Example 3: Combined configuration

validation:
  skip_prefixes:
    - SRA              # Completely skip SRA references
  unknown_prefix_severity: WARNING  # Other unfetchable refs get WARNING

Use Cases

This feature is particularly useful for the dismech knowledge base and other projects that:

Have references from multiple sources with varying support
Want to keep unsupported reference IDs in their data
Need validation to pass without removing legitimate references
Want to distinguish between data errors and unsupported sources

Implementation Notes

Backward compatible: Default behavior unchanged (ERROR for unfetchable references)
Case-insensitive: Prefix matching is case-insensitive for convenience
Precedence: skip_prefixes takes precedence over unknown_prefix_severity
TDD approach: Tests written first, then implementation

This commit adds two new configuration options to ReferenceValidationConfig: 1. skip_prefixes: List of prefixes to skip during validation - References with these prefixes return is_valid=True with INFO severity - Useful for unsupported reference types (SRA, MGNIFY, BIOPROJECT) - Case-insensitive matching 2. unknown_prefix_severity: Control severity for unfetchable references - Options: ERROR (default), WARNING, INFO - Applied when references cannot be fetched - skip_prefixes takes precedence over this setting Changes: - Added skip_prefixes field to ReferenceValidationConfig (models.py) - Added unknown_prefix_severity field to ReferenceValidationConfig (models.py) - Implemented prefix checking logic in validate() method (supporting_text_validator.py) - Added comprehensive test coverage (test_supporting_text_validator.py) - Updated documentation with configuration examples (README.md) - Added doctests for new configuration options Resolves #28 Co-Authored-By: Claude Sonnet 4.5 <[email protected]>

cmungall · 2026-01-14T03:22:58Z

@dragon-ai-agent please add something to docs/. Everything must be completely clear to someone setting up a system, with illustrative examples

This commit adds three major documentation enhancements to make the system completely clear to new users setting up linkml-reference-validator: 1. **Setup Guide (docs/setup-guide.md)** - Complete installation instructions for pip, uv, and development setup - Initial configuration including NCBI API key setup - Quick start examples with real PMIDs - Real-world example: validating gene functions - Advanced configuration with YAML config files - Integration with pre-commit hooks, CI/CD, and Makefiles - Verification checklist and troubleshooting quick fixes 2. **Complete Workflow Tutorial (docs/tutorials/complete-workflow.md)** - Step-by-step 30-45 minute tutorial building a gene annotation system - Covers installation, schema design, data creation, validation, and repair - Includes real-world examples with TP53, BRCA1, EGFR, and JAK1 - Shows integration with Git, GitHub Actions, and testing frameworks - Provides templates and boilerplate code for quick starts - Production-ready examples with Makefiles and test suites 3. **Troubleshooting Guide (docs/troubleshooting.md)** - Comprehensive solutions for installation issues - Reference fetching problems (PMIDs, network, rate limiting) - Validation errors with detailed explanations and fixes - Schema and data format issues - Performance optimization tips - Common error messages with causes and solutions - Quick diagnostic checklist Also updated mkdocs.yml navigation to include the new guides in logical positions for discoverability.

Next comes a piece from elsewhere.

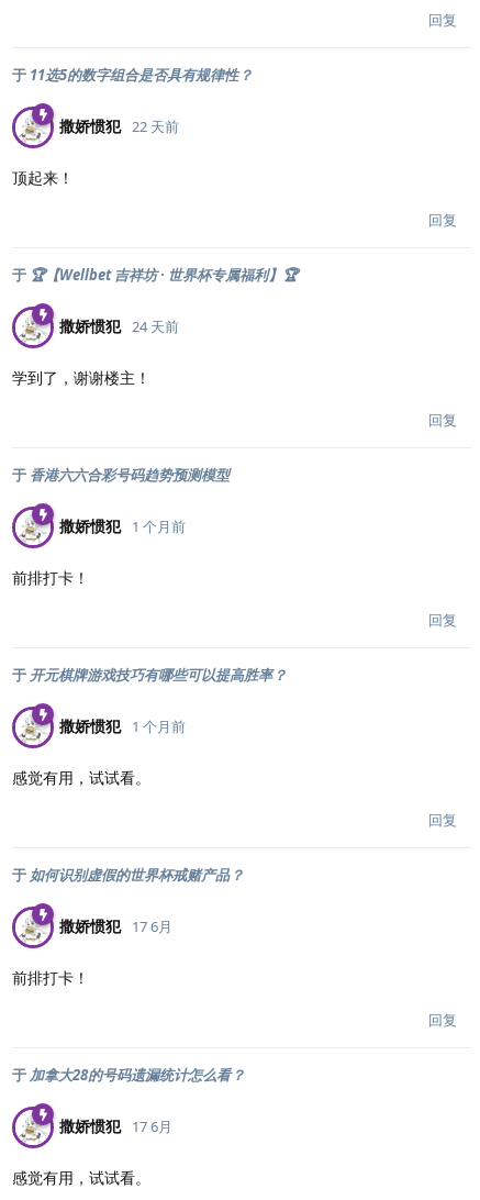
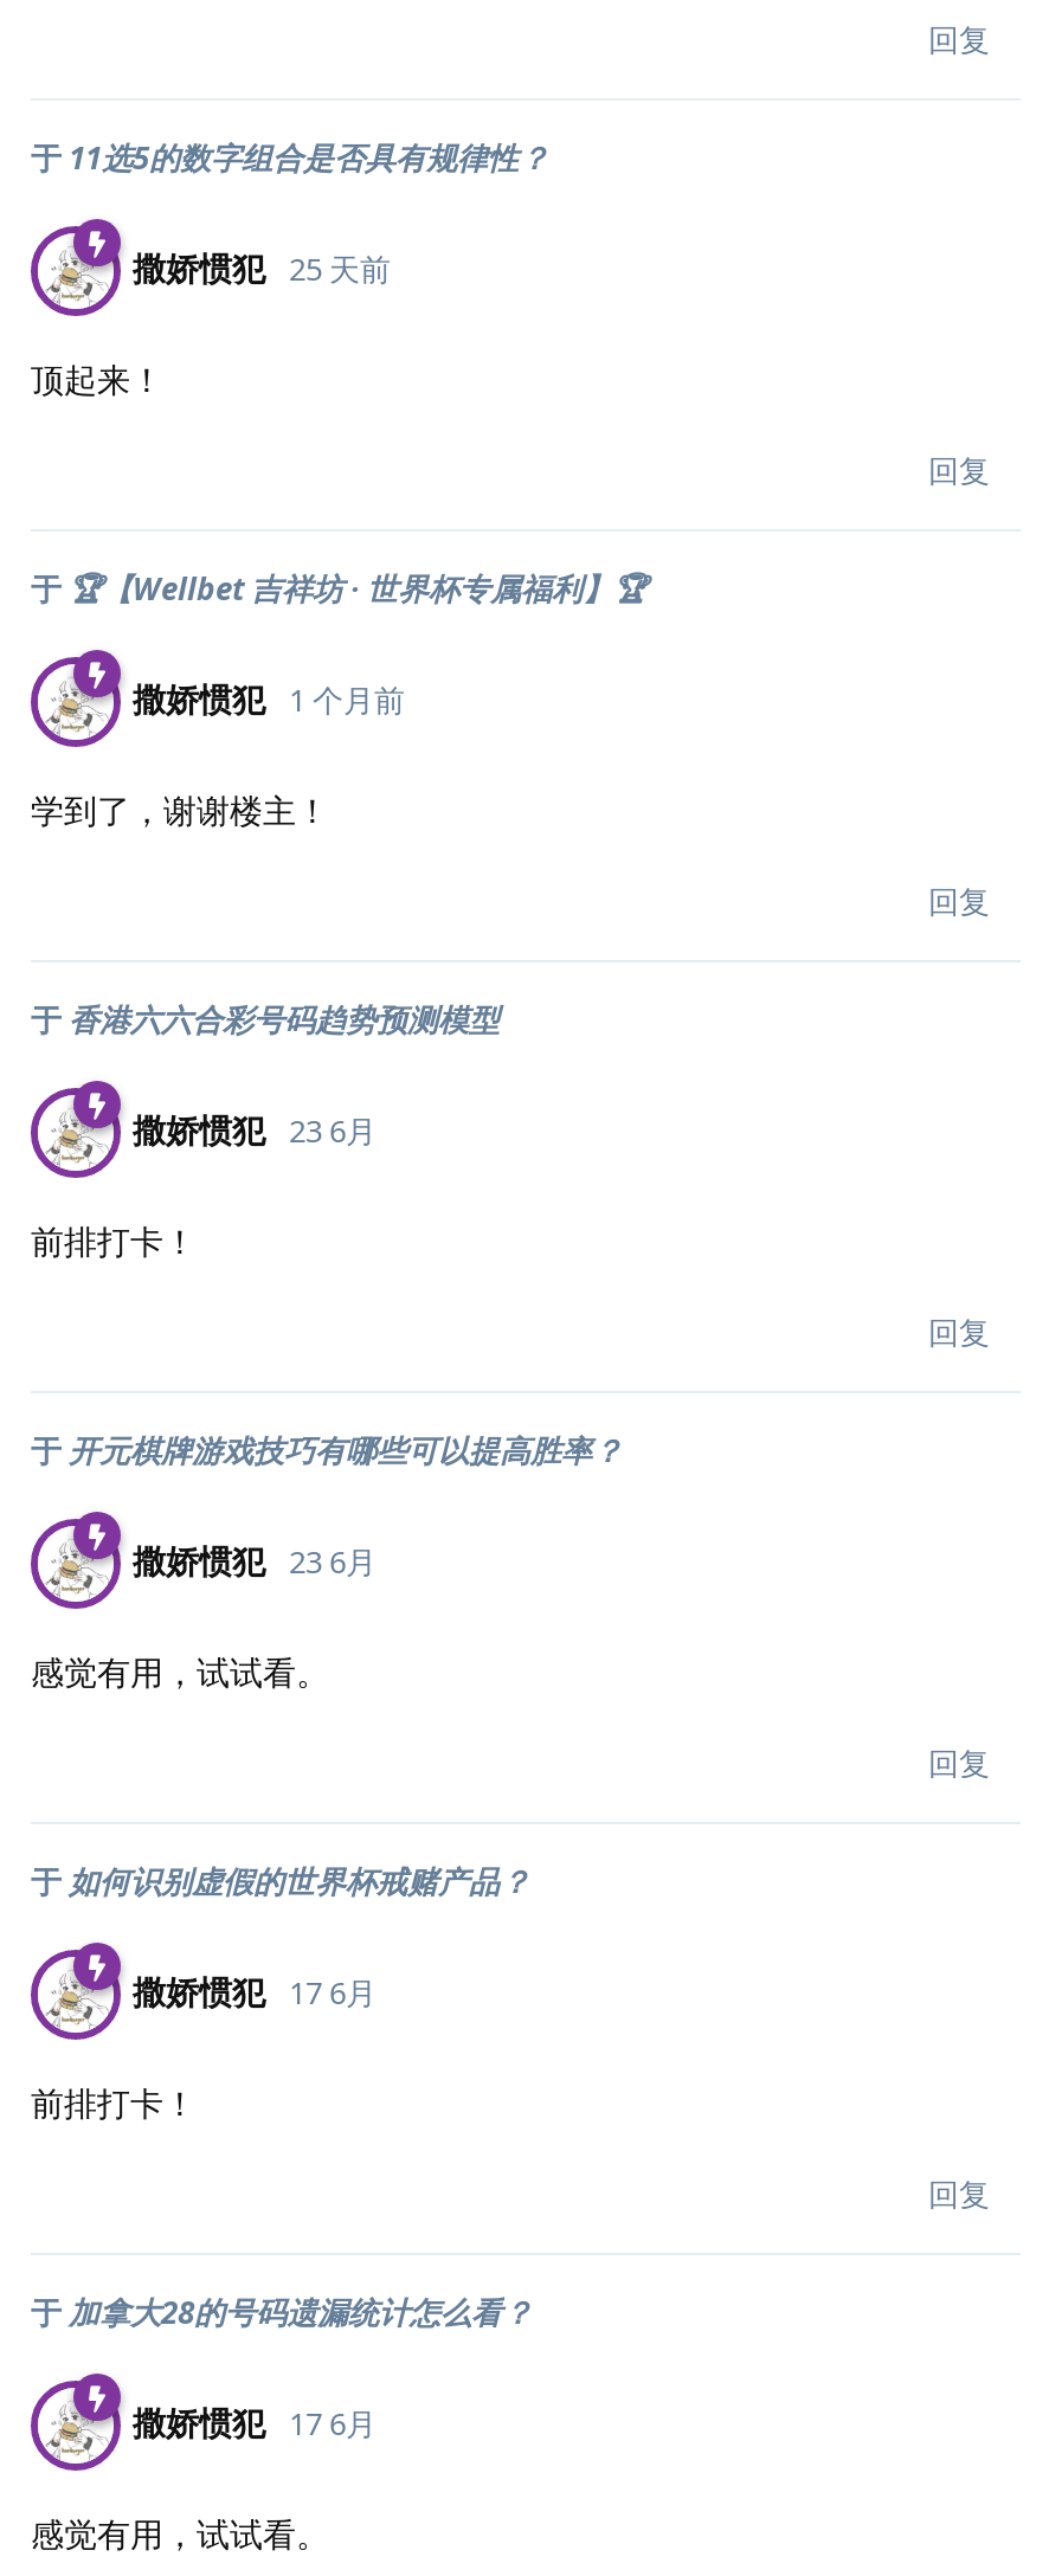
[59,115,179,136] 撒娇惯犯 22 天前 -> [133,245,391,290] 撒娇惯犯 25 天前
[59,315,179,336] 撒娇惯犯 24 天前 -> [133,675,405,720] 撒娇惯犯 1 个月前
[59,515,186,536] 撒娇惯犯 1 个月前 -> [133,1106,377,1151] 撒娇惯犯 23 6月
[59,715,186,736] 撒娇惯犯 1 个月前 -> [133,1537,377,1582] 撒娇惯犯 23 6月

These guides provide clear, illustrative examples for someone setting up the system from scratch, addressing issue #29. Co-Authored-By: Claude Sonnet 4.5 <[email protected]>

github-actions · 2026-01-14T03:29:49Z

Documentation Added 📚

I've created comprehensive documentation to make the setup process completely clear, with illustrative examples throughout. See PR #30.

What's Been Added

1. Setup Guide (`docs/setup-guide.md`)

A complete guide covering everything from installation to production deployment:

Multiple installation methods (pip, uv, development)
NCBI API configuration with step-by-step instructions
Quick start examples using real PMIDs
Complete real-world example: building a gene annotation validator
Advanced configuration (YAML configs, environment variables)
Integration examples (pre-commit hooks, GitHub Actions, Makefiles)
Verification checklist to ensure everything works

2. Complete Workflow Tutorial (`docs/tutorials/complete-workflow.md`)

A hands-on 30-45 minute tutorial that builds a production-ready gene annotation system:

Step-by-step from scratch to production
Real examples with TP53, BRCA1, EGFR, JAK1
Schema design, data creation, validation, repair
Error handling scenarios with solutions
CI/CD integration
Testing and documentation templates

3. Troubleshooting Guide (`docs/troubleshooting.md`)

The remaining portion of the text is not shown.